Writer and tech critic Cory Doctorow calls that erosion “inshittification.” His starting point is that platforms like Google, Amazon, Facebook and TikTok start with the goal of pleasing users, but once the companies overcome competitors, they intentionally become less useful in order to collect greater profits. After WIRED republished Doctorow's pioneering work 2022 essay about the phenomenon, the term came into the vernacular, mainly because people recognized that it was completely planned. Enshittification was chosen as the American Dialect Society's word of the year for 2023. The concept has been cited so often that it surpasses profanity, and appears in places that normally hold their noses to such a word. Doctorow just published a book of the same name on the subject; the cover image is the emoji for… guess what.

If chatbots and AI agents become enshittified, it could be worse than Google Search becoming less useful, Amazon results being plagued with ads, and even Facebook showing less social content in favor of anger-generating clickbait.

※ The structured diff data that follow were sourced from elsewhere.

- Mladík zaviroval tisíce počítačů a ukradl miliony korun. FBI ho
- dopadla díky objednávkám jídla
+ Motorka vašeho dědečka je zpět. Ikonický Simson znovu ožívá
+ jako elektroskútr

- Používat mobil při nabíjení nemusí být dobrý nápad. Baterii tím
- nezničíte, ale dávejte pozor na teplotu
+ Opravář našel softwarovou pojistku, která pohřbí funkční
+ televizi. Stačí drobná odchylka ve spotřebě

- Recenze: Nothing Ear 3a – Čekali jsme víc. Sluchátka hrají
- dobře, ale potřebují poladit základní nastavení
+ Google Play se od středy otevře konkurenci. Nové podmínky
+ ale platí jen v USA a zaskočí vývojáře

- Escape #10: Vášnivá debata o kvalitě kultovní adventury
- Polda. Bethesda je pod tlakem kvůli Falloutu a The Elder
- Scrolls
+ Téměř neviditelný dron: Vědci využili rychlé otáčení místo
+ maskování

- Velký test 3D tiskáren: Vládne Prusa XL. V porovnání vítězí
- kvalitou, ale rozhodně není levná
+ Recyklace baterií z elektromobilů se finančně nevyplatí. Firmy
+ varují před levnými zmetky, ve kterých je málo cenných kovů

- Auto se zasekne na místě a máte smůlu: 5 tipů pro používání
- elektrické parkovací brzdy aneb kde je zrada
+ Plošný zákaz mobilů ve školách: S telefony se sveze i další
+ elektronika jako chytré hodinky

AI is on a trajectory to be a constant companion, providing answers to many of our requests. People already rely on it to help interpret current events and get advice on all kinds of buying choices – and even life choices. Due to the massive cost of creating a full AI model, it is fair to assume that only a few companies will dominate the field. All of them plan to spend hundreds of billions of dollars in the coming years to improve their models and get them into the hands of as many people as possible. Right now, I'd say AI is in what Doctorow calls the “good for the users” stage. But the pressure to recoup the massive capital investment will be enormous – especially for companies whose user base is locked in. Those conditions, as Doctorow writes, allow companies to abuse their users and business customers “to claw back all the value for themselves.”

When one imagines the enshittification of AI, the first thing that comes to mind is advertising. The nightmare is that AI models will make recommendations based on which companies have paid for placement. That's not happening right now, but AI companies are actively exploring the advertising space. In a recent interviewOpenAI CEO Sam Altman said, “I believe there's probably some cool ad product that we can do that's a net win for the user and kind of positive for our relationship with the user.” Meanwhile, OpenAI just announced a deal with Walmart so the retailer's customers can shop in the ChatGPT app. Can't imagine a conflict there! The AI ​​search platform Perplexity has a program where sponsored results appear in clearly marked follow-ups. But, it promises, “these ads will not change our commitment to maintaining a trusted service that provides you with immediate, unbiased answers to your questions.”